Decoherence and classicalization of continuous-time quantum walks on graphs

TL;DR

This paper investigates how different models of decoherence affect the transition of continuous-time quantum walks on graphs from quantum to classical behavior, revealing that some models partially preserve quantum features while others fully classicalize the walk.

Contribution

It compares three decoherence models and introduces the quantum-classical dynamical distance as a metric to assess classicalization of CTQWs.

Findings

Intrinsic decoherence partially preserves quantum features.

Dephasing in the position basis fully classicalizes the walk.

Faster classicalization occurs with intrinsic decoherence and QSW models.

Abstract

We address decoherence and classicalization of continuous-time quantum walks (CTQWs) on graphs.
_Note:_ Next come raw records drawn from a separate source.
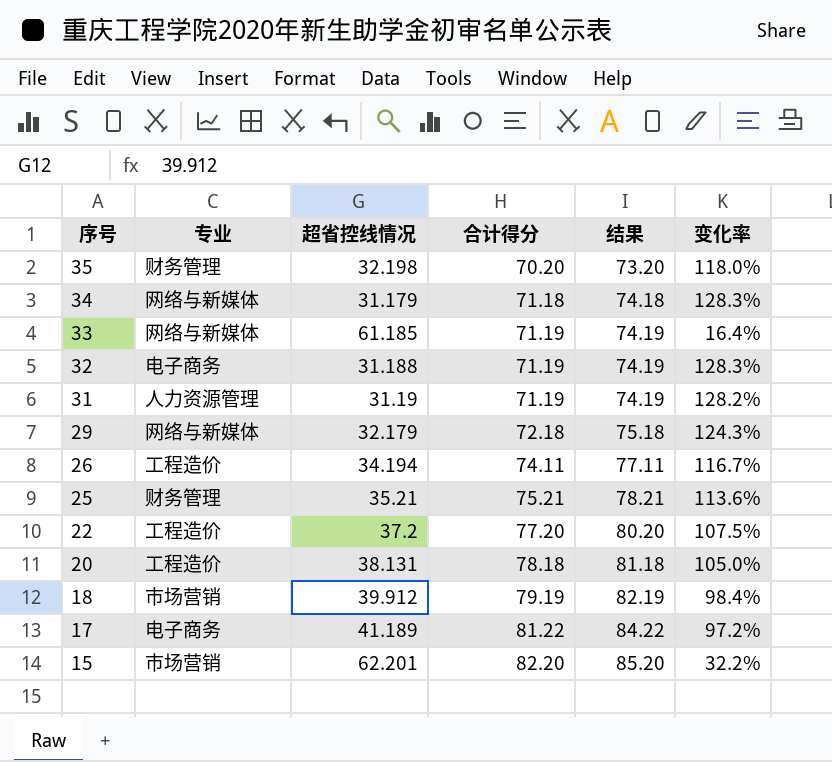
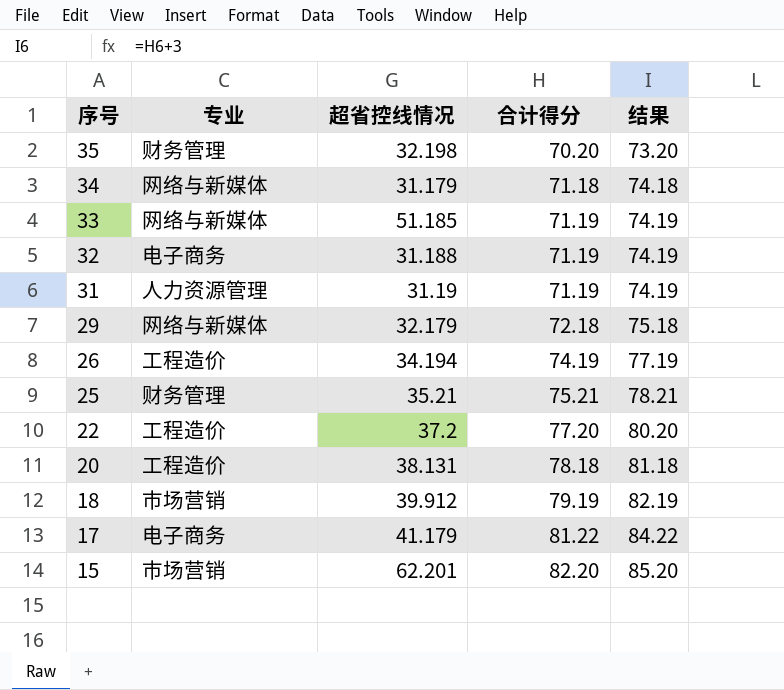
column 变化率 | formula: ([合计得分] - [超省控线情况]) / [超省控线情况] -> none
33 | 超省控线情况: 61.185 -> 51.185
26 | 合计得分: 74.11 -> 74.19
26 | 结果: 77.11 -> 77.19
17 | 超省控线情况: 41.189 -> 41.179

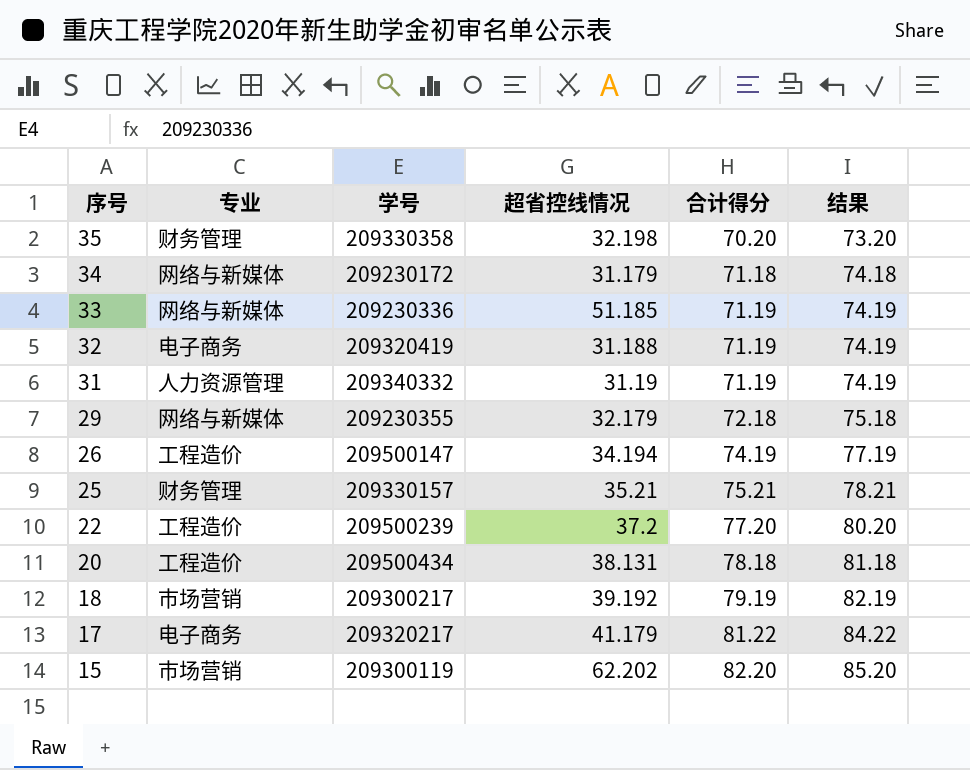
column 学号 | position: none -> 3
18 | 超省控线情况: 39.912 -> 39.192
15 | 超省控线情况: 62.201 -> 62.202

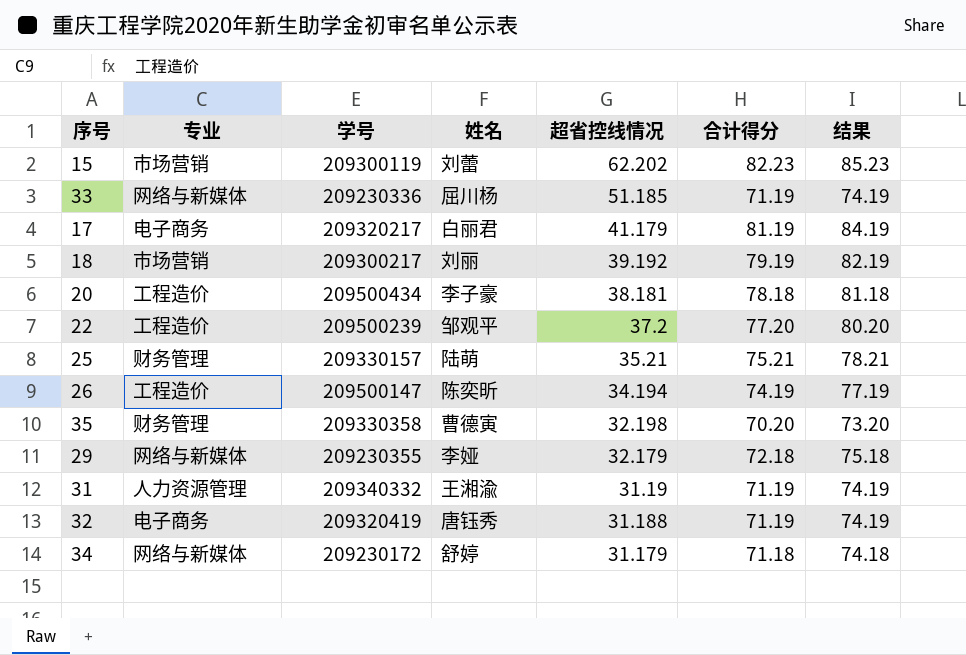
row order: 序号 descending -> 超省控线情况 descending
column 姓名 | position: none -> 4
15 | 合计得分: 82.20 -> 82.23
15 | 结果: 85.20 -> 85.23
17 | 合计得分: 81.22 -> 81.19
17 | 结果: 84.22 -> 84.19
20 | 超省控线情况: 38.131 -> 38.181

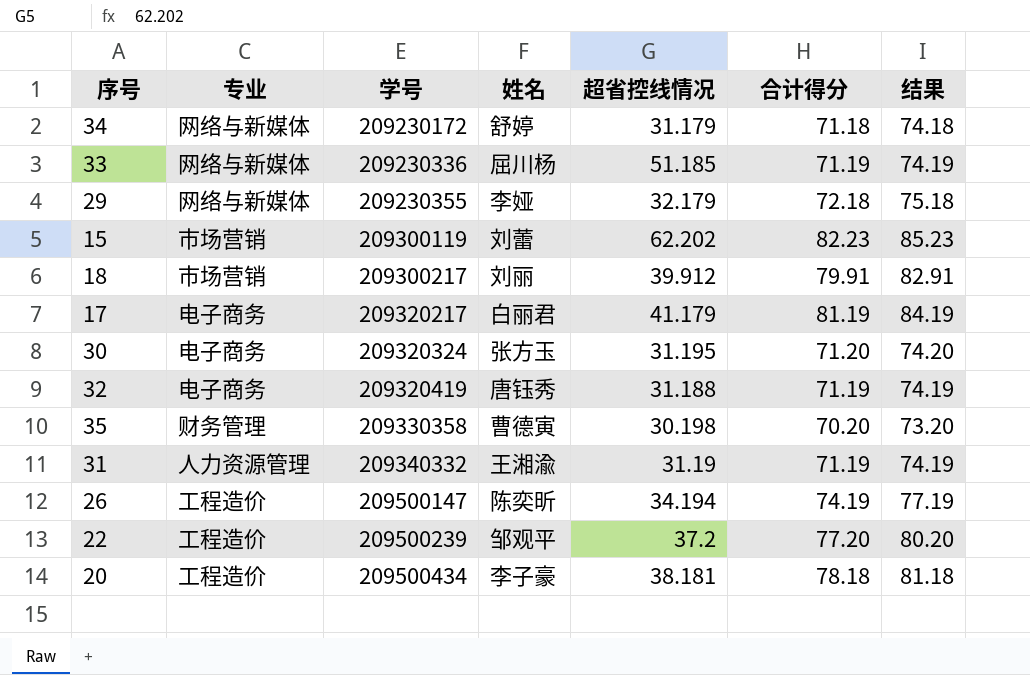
row order: 超省控线情况 descending -> 学号 ascending
row 25: 财务管理 | 209330157 | 陆萌 | 35.21 | 75.21 | 78.21 -> none
18 | 超省控线情况: 39.192 -> 39.912
18 | 合计得分: 79.19 -> 79.91
18 | 结果: 82.19 -> 82.91
row 30: none -> 电子商务 | 209320324 | 张方玉 | 31.195 | 71.20 | 74.20
35 | 超省控线情况: 32.198 -> 30.198

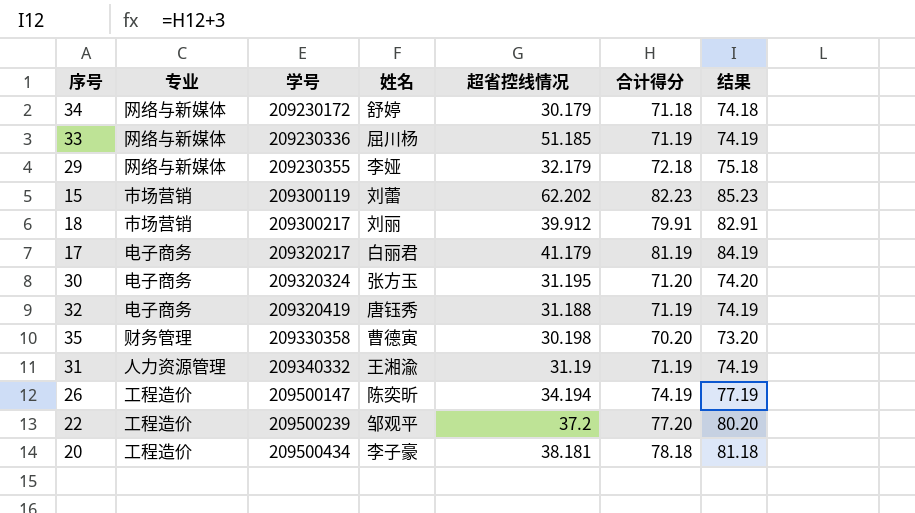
34 | 超省控线情况: 31.179 -> 30.179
In particular, we investigate three different models of decoherence, and employ the quantum-classical (QC) dynamical distance as a figure of merit to assess whether, and to which extent, decoherence classicalizes the CTQW, i.e. turns it into the analogue classical process. We show that the dynamics arising from intrinsic decoherence, i.e. dephasing in the energy basis, do not fully classicalize the walker and partially preserves quantum features. On the other hand, dephasing in the position basis, as described by the Haken-Strobl master equation or by the quantum stochastic walk (QSW) model, asymptotically destroys the quantumness of the walker, making it equivalent to a classical random walk. We also investigate the speed of the classicalization process, and observe a faster convergence of the QC-distance to its asymptotic value for intrinsic decoherence and the QSW models, whereas in the Haken-Strobl scenario, larger values of the decoherence rate induce localization of the walker.